Allelic Expression Genomic Map: Illumina genomics technology was used in this study to map global allelic expression differences associated with cis-acting variants. Cis-acting elements can affect gene expression and variations due to single nucleotide polymorphisms (SNPs) explain a large percentage of the phenotypic differences in the population. It is very informative to have this global map of the cis-acting variants and helps researchers identify variants associated with diseases. To demonstrate this, they finely mapped cis-regulatory SNPs in a region in chromosome 8 associated with lupus. The study was performed by Dr. Tomi Pastinen and his Genome Quebec team at McGill University and the report was published in Nature Genetics.

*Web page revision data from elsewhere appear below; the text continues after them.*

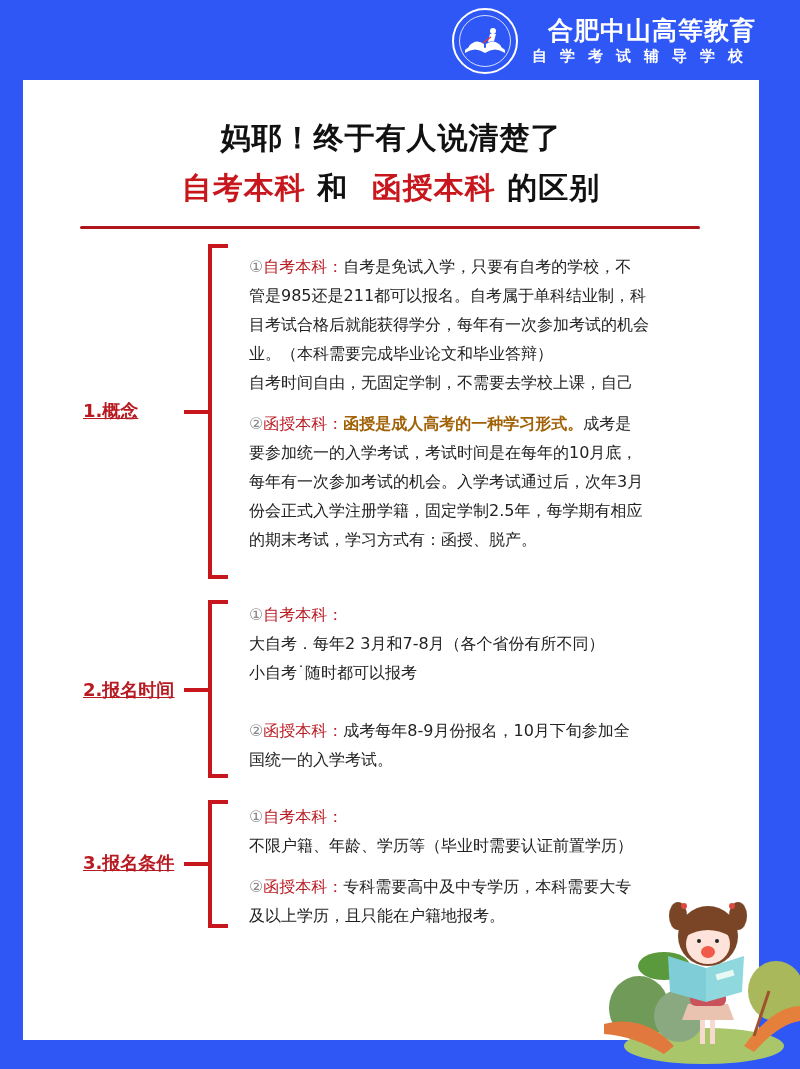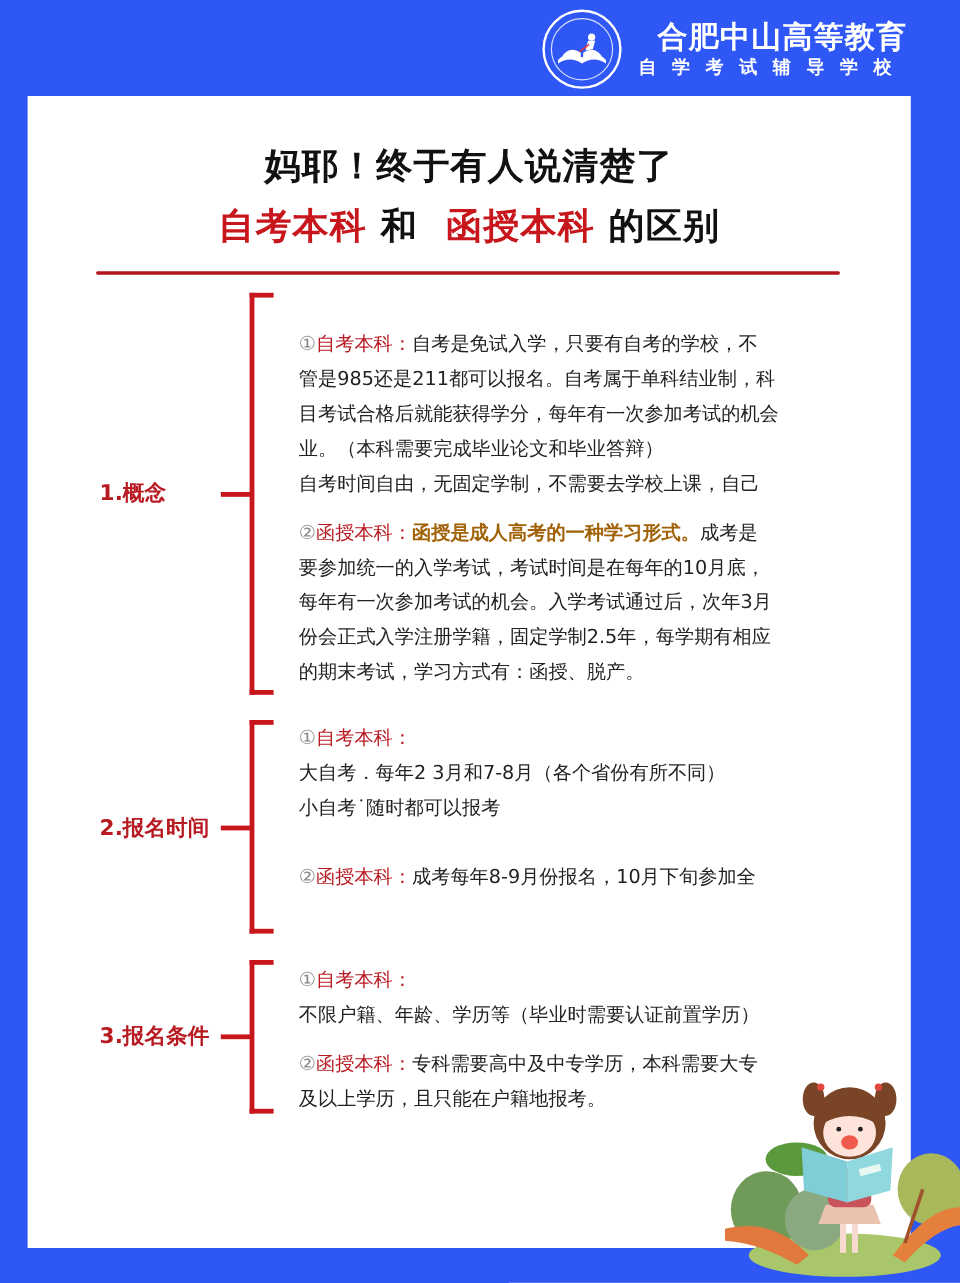"①自考本科：自考是免试入学，只要有自考的学校，不" div.content { margin-top: 20px -> none }
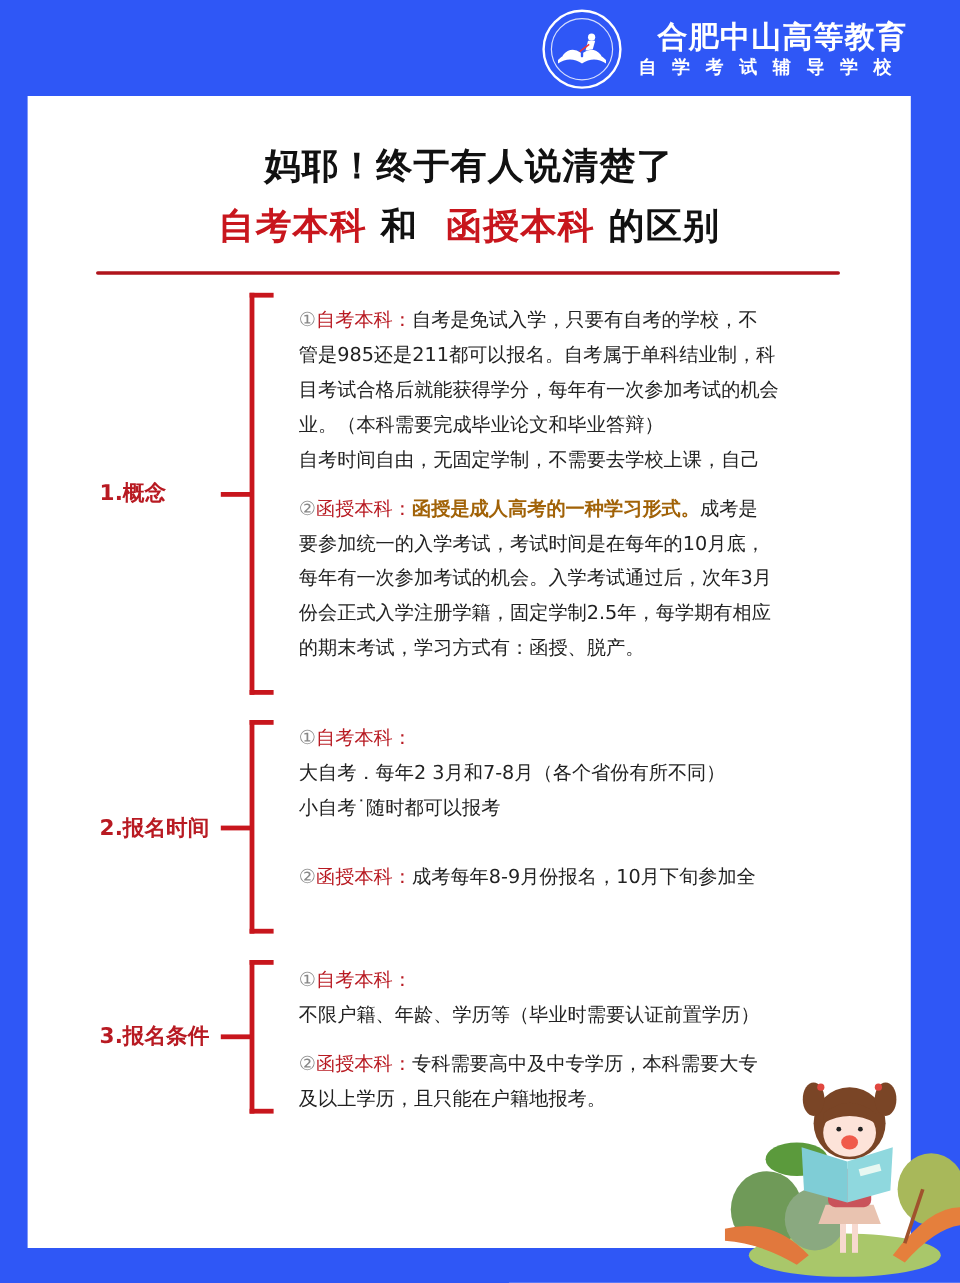"1.概念" .sec-label { text-decoration: none -> underline }
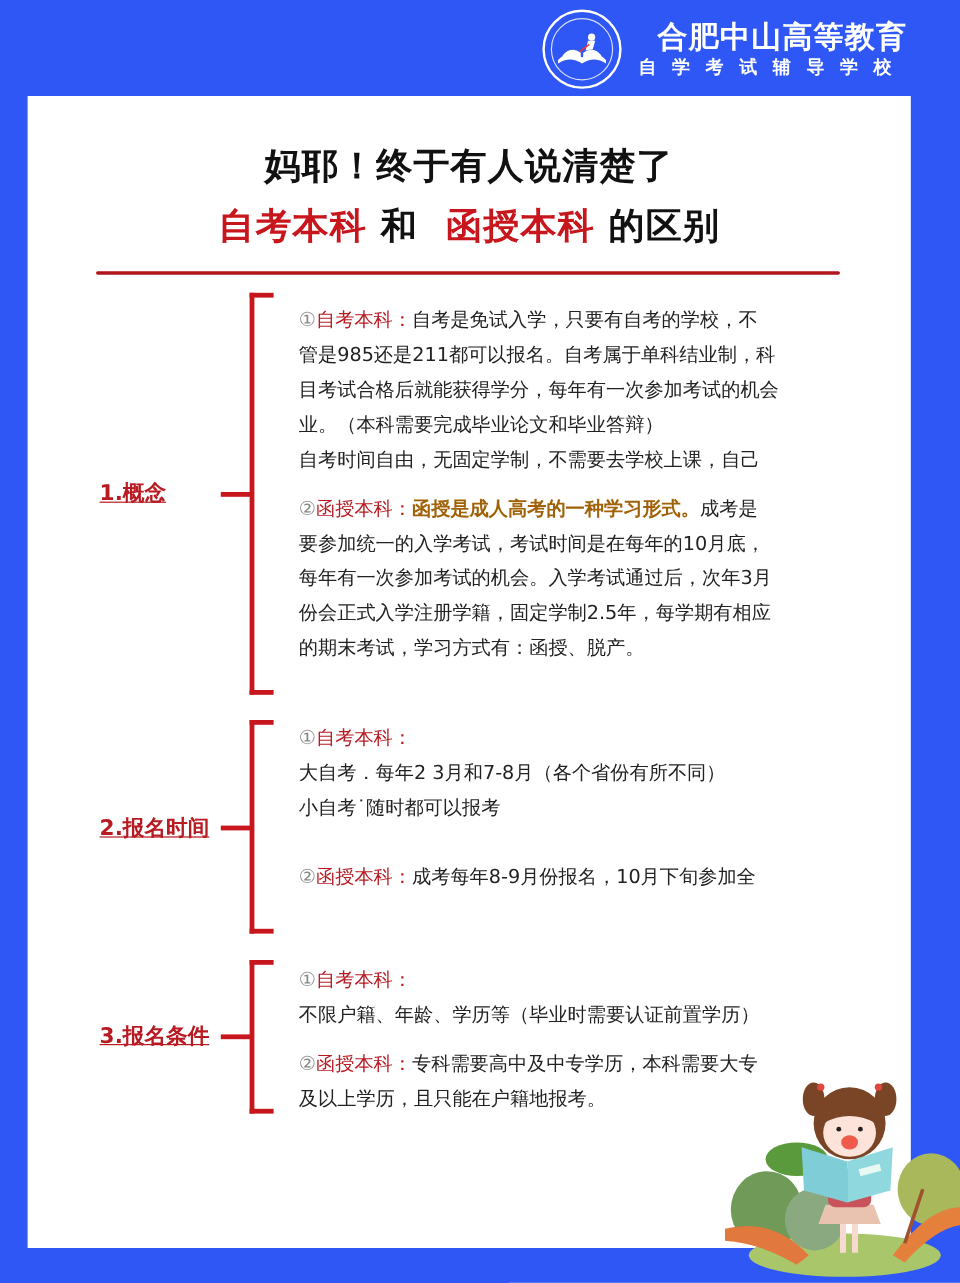"国统一的入学考试。" p { html: none -> <p>国统一的入学考试。</p> }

DNA Repair Suppresses c-Myc Lymphoma: Overexpression of c-Myc in B cells is associated with lymphomas but requires secondary mutation events for the disease to develop. In this study, immunologist Dr. Alberto Martin and his research team at the University of Toronto identified that the DNA repair protein, Msh2, plays an important role in mitigating c-Myc associated cancer. To demonstrate this, they generated mice that overexpress c-Myc but with Msh2 mutations such that they are deficient in DNA mismatch repair. These mice rapidly develop B cell lymphomas, which suggests that Msh2-dependent DNA repair actively suppresses c-Myc associated oncogenesis. The report appears in the early edition of The Proceedings of the National Academy of Sciences.